Arlen Specter, Pennsylvania's senior senator in age, tenure and intelligence, will question John Roberts on the application of the Commerce Clause (CC) and his respect for Congressional authority. Specter's rationale is solid: Roberts' interpretation of the CC, the broadly interpreted bedrock for every expansion of Federal Authority since 1932, is the REAL issue facing this nomination. Liberals have used the CC to impose harsh penalties on wife beaters: Abused women, "...can't effectively participate in the workforce, thereby harming interstate commerce." Conservatives use the CC to exorcize their favorite societal peeves too: "A fetus whose brain has been sucked through a straw cannot participate in the workforce...." Roberts position will have far-reaching applications, and we need to know now.
Dovetailing this issue, Specter rose an equally compelling, and not wholly unrelated, issue. He is angry at the Supreme Court's derisive tone towards Congress. Though I can sympathize with anyone's frustration over the Congress of 'Terri's Law,' I likewise respect Specter's frustration with the smug Ivory Tower intellectualism on the Court. Equally smug Brad Grantz argues a court stacked with legal scholars is a good thing, but that Scholars are often ideological and dogmatic is evident on any college campus. Practicality and pragmatism, with a healthy respect for public will, are critical to good judgement and good judges.
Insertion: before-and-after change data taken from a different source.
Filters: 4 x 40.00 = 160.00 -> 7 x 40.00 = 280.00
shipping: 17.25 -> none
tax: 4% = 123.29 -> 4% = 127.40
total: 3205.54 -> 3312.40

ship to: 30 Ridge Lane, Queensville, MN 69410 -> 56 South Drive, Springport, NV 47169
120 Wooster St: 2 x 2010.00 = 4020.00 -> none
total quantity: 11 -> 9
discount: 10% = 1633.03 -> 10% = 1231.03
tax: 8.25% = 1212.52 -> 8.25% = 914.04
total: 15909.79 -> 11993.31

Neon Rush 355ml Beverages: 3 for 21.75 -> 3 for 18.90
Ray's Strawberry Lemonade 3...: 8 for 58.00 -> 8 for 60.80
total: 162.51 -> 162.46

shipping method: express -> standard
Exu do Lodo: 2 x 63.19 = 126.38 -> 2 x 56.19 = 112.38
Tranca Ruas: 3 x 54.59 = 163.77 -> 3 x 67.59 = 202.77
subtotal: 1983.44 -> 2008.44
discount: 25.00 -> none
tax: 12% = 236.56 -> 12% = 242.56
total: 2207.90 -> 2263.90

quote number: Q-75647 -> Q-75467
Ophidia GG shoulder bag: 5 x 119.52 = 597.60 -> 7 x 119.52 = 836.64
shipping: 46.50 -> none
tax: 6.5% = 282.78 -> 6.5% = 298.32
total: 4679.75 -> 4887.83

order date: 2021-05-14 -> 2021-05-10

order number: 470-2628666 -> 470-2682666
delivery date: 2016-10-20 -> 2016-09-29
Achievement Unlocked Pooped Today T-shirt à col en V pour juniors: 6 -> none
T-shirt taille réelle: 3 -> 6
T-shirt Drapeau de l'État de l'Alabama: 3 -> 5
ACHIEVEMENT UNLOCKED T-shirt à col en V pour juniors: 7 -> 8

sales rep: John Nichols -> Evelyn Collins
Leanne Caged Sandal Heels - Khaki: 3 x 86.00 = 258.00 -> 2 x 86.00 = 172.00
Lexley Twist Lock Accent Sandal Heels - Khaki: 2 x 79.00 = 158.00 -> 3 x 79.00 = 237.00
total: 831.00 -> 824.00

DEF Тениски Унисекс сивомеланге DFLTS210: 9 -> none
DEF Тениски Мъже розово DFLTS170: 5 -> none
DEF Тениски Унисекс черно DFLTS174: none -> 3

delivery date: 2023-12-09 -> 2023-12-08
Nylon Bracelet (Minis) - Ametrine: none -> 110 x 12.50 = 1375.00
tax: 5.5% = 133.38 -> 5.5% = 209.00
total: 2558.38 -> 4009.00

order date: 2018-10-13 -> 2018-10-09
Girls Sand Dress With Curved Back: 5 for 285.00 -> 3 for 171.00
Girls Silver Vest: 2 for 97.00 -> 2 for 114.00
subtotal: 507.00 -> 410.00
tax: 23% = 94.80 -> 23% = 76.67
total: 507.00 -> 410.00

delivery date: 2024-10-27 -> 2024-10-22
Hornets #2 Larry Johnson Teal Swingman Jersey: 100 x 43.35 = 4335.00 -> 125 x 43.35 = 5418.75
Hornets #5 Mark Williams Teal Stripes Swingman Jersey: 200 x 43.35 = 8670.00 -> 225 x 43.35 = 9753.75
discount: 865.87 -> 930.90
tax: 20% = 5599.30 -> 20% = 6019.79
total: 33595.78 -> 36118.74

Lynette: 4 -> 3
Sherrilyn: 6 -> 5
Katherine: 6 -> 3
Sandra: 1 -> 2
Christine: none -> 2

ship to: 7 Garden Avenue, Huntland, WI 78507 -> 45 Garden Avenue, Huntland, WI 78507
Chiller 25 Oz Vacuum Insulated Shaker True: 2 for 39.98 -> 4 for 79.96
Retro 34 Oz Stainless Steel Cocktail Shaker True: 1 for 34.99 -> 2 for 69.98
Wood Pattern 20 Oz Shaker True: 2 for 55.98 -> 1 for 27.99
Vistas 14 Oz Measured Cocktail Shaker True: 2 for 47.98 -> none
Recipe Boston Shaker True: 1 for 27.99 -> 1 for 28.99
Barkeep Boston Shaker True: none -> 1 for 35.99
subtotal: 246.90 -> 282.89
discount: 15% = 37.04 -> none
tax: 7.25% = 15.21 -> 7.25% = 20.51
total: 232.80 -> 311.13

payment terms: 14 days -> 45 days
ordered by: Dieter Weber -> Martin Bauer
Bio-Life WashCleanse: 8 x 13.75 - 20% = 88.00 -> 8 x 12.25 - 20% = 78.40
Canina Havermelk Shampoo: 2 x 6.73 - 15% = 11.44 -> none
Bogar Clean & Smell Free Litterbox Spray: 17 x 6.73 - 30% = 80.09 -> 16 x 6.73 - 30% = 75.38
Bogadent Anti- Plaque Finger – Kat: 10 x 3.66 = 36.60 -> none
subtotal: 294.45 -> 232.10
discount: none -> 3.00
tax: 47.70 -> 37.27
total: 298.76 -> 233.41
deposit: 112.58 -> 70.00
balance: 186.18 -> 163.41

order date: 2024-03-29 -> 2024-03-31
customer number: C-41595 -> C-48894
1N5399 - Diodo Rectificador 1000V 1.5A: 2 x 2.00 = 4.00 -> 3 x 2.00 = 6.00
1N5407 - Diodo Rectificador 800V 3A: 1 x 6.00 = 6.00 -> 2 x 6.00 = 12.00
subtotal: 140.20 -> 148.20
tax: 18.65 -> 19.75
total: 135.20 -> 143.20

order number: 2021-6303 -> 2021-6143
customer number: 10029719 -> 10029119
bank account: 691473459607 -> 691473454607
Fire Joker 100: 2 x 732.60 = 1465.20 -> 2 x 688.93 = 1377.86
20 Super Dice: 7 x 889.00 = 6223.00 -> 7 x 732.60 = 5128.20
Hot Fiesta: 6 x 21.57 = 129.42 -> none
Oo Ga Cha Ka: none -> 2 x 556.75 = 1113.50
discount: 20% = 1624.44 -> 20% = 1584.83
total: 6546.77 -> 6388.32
The past 100 years of CC rulings reflect the court's willingness to stay in step with the public rather than holding too closely to the exact wording of the Constitution. Ironically, doing so seems the best method of keeping the Constitution a functioning document. When the Court struck down several provisions of the New Deal, popular opinion nearly permitted FDR to stack the court, thus dangerously expanding Executive power. The Warren Court, considered radical at the time, fostered 30+ years of divisive cultural infighting that percolated to the surface in the form of Jerry Falwell. Holding the Constitution too closely smothers its ability to be a "...living & breathing document," that reflects the changing nature and needs of our Republic.
The Court needs to be pragmatic and assess the climate of the nation. However, the Court must maintain itself as a bastion of impartiality immune to the fickle winds of public opinion. It can neither be a bulwark of fringe special interests nor rule on abstract legal principle alone. It must remember it is an institution of the people, not a college of Oracles. Sandra Day O'Connor struck this balance more than any other justice. Where Roberts falls on the Commerce Clause will provide insight as to whether he is able to do so as well. One opinion about frogs, written on behalf of another Judge, is simply not enough to know where he stands.